Job Description
Are you ready to shape the future of medicine? Nexus BioPharm Solutions is at the forefront of innovative drug development in the heart of Cambridge's biotech corridor. We are seeking a meticulous and forward-thinking Senior Quality Assurance Specialist to ensure our life-changing therapies meet the highest standards of safety, efficacy, and regulatory compliance.
In this high-impact role, you will lead quality oversight for clinical manufacturing and ensure seamless integration of GxP standards across our research pipeline.
Responsibilities
- Oversee and maintain the Quality Management System (QMS) to ensure continuous compliance with FDA and EMA regulations.
- Conduct thorough internal and external audits of clinical manufacturing sites and laboratory partners.
- Review and approve Batch Production Records (BPRs) and associated laboratory documentation to ensure product release integrity.
- Lead root-cause investigations for deviations and implement robust Corrective and Preventive Actions (CAPA).
- Collaborate with cross-functional teams to provide QA guidance during technology transfer and process validation activities.
- Mentor junior quality staff and foster a culture of quality excellence throughout the organization.
Qualifications
- Bachelor’s degree in Pharmacy, Chemistry, Biology, or related life science field (Master’s preferred).
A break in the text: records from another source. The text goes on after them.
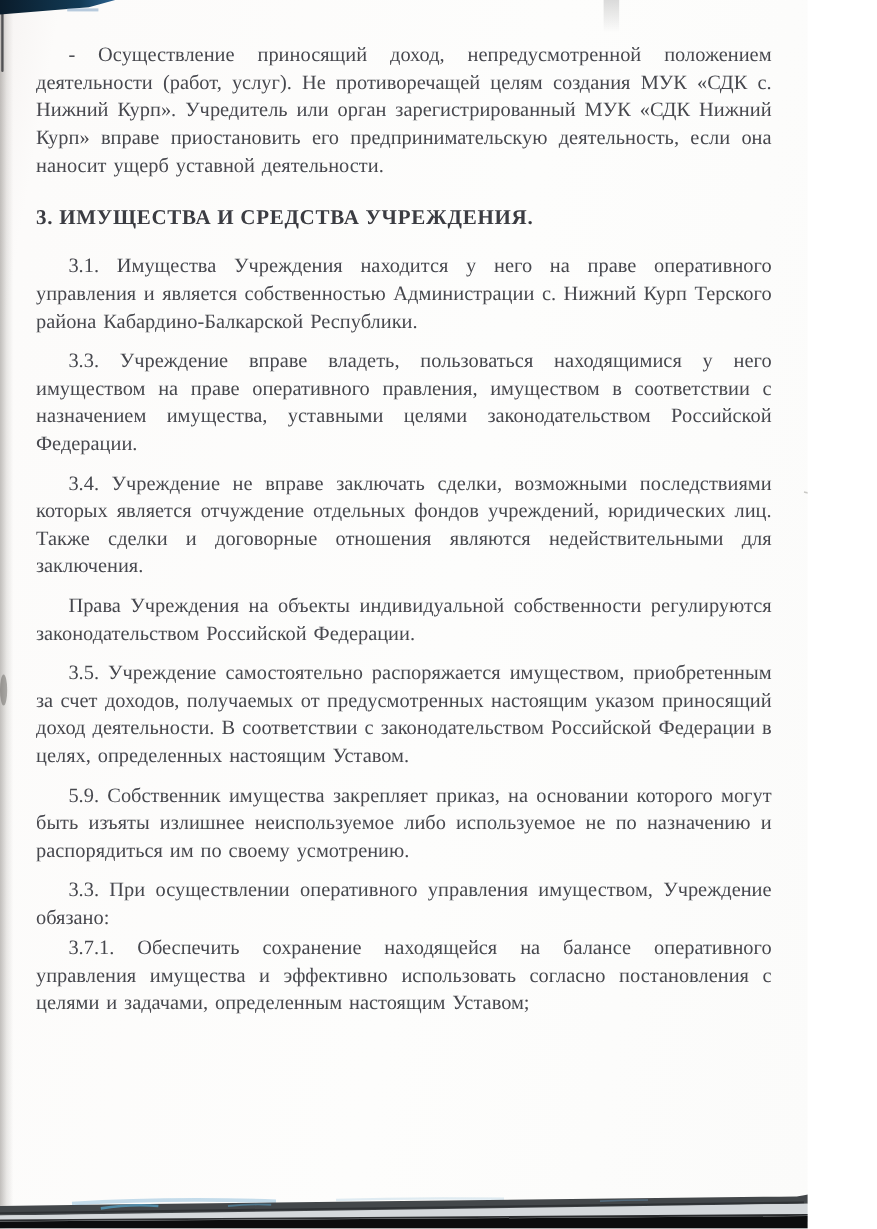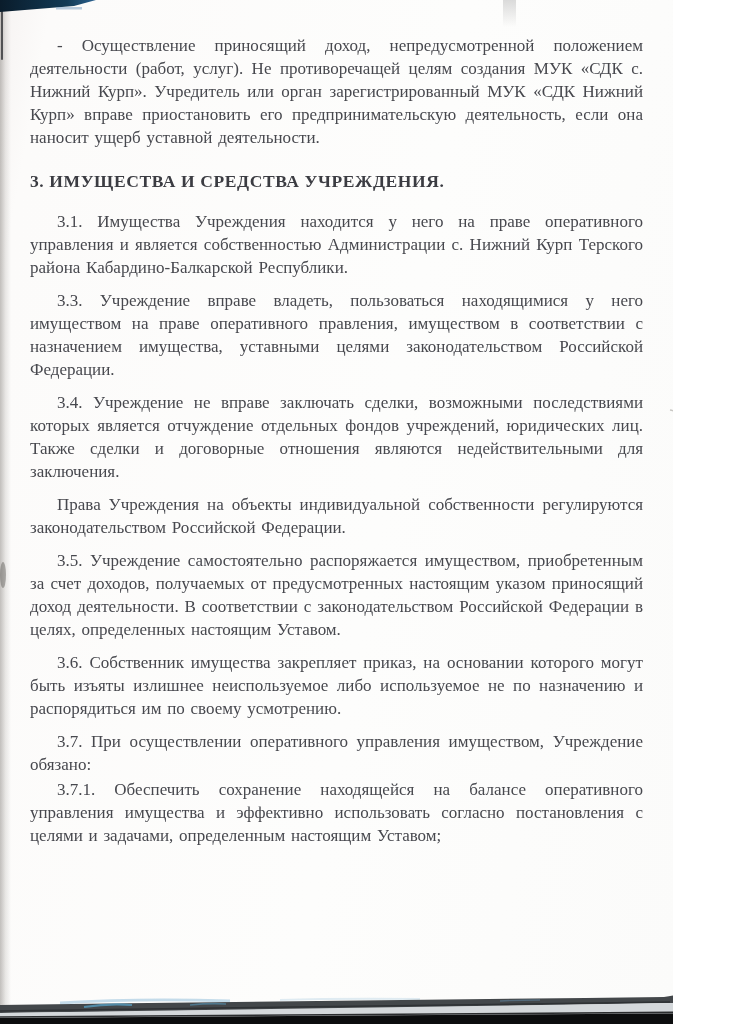"3.6. Собственник имущества закрепляет" p { text: 3.6 -> 5.9 }
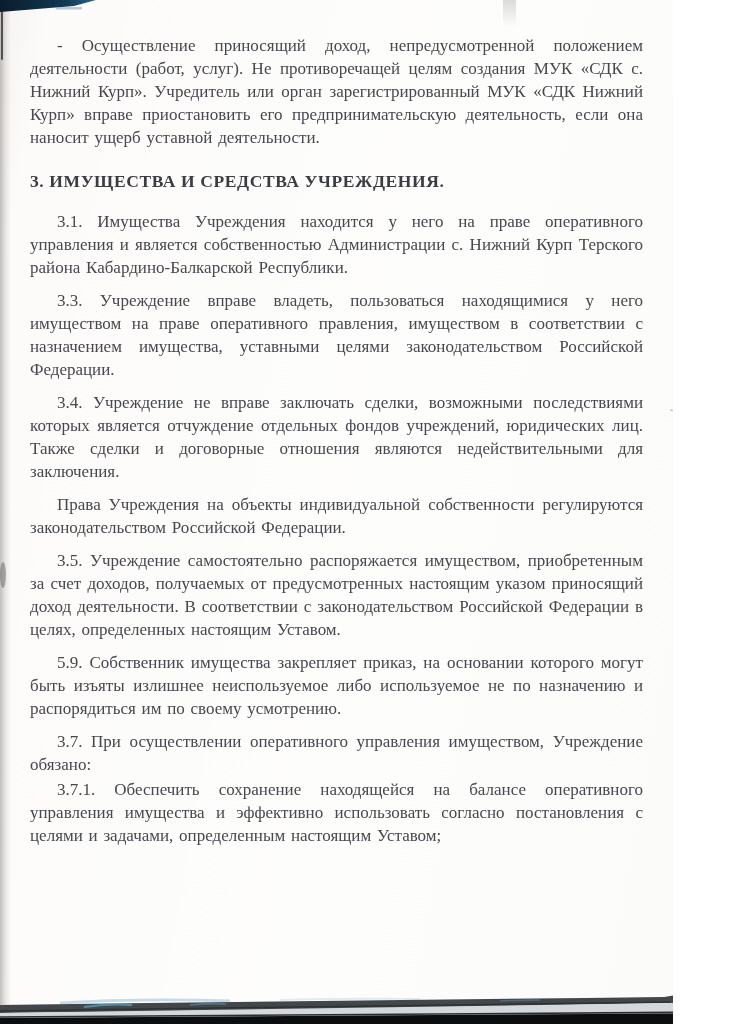"3.7. При осуществлении оперативного" p.tight { text: 3.7 -> 3.3 }
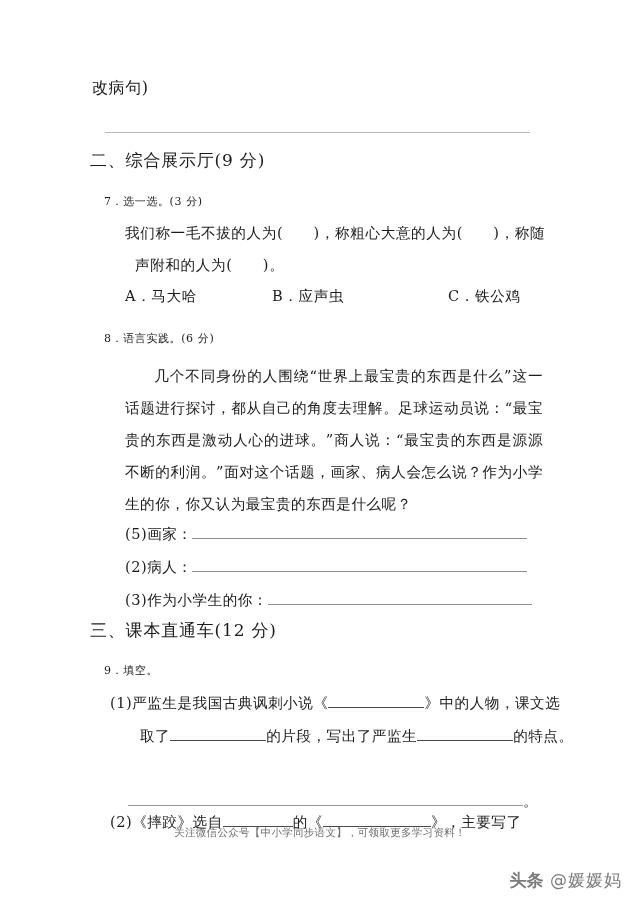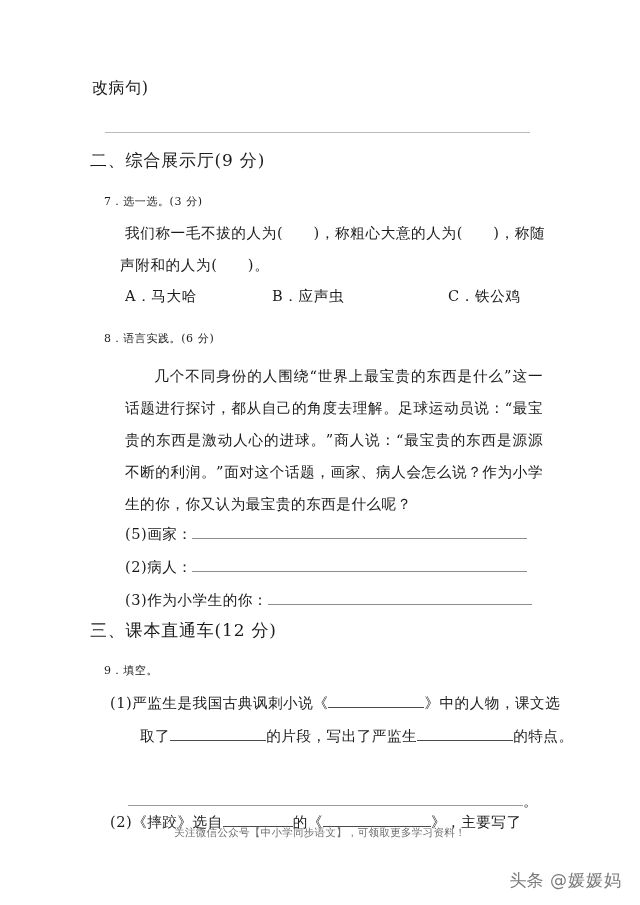"声附和的人为( )。" .q7-stem-2 { left: 120px -> 135px }
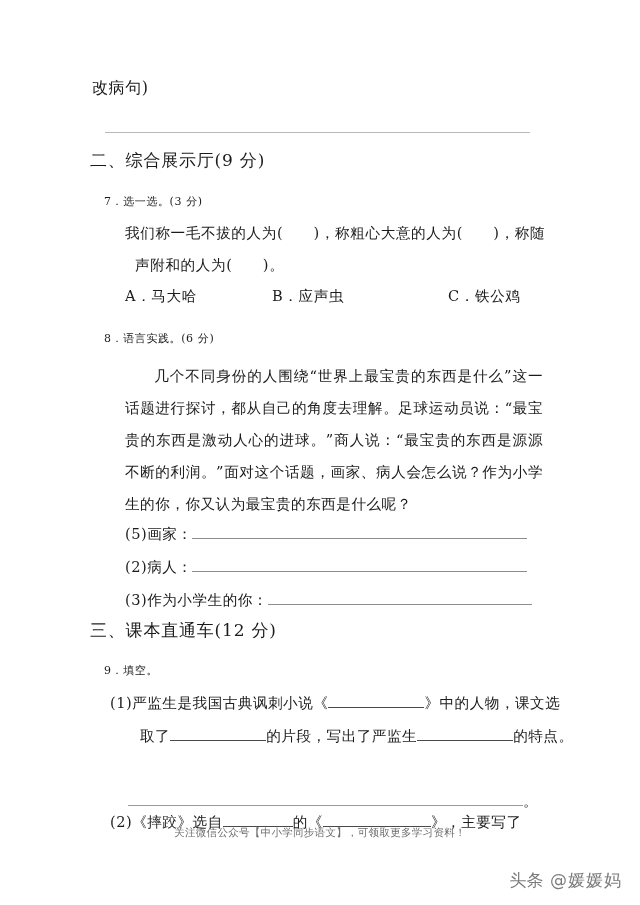"头条" .watermark .wm-brand { font-weight: normal -> bold }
- Minimum of 5-7 years of professional experience in Pharmaceutical QA/QC within a cGMP environment.
- Deep understanding of 21 CFR Part 210/211 and ICH guidelines.
- Proven track record in managing CAPA and change control systems effectively.
- Strong analytical mindset with the ability to interpret complex technical data.
- Excellent communication and stakeholder management skills.
- ASQ Certification or similar quality management credentials are highly desirable.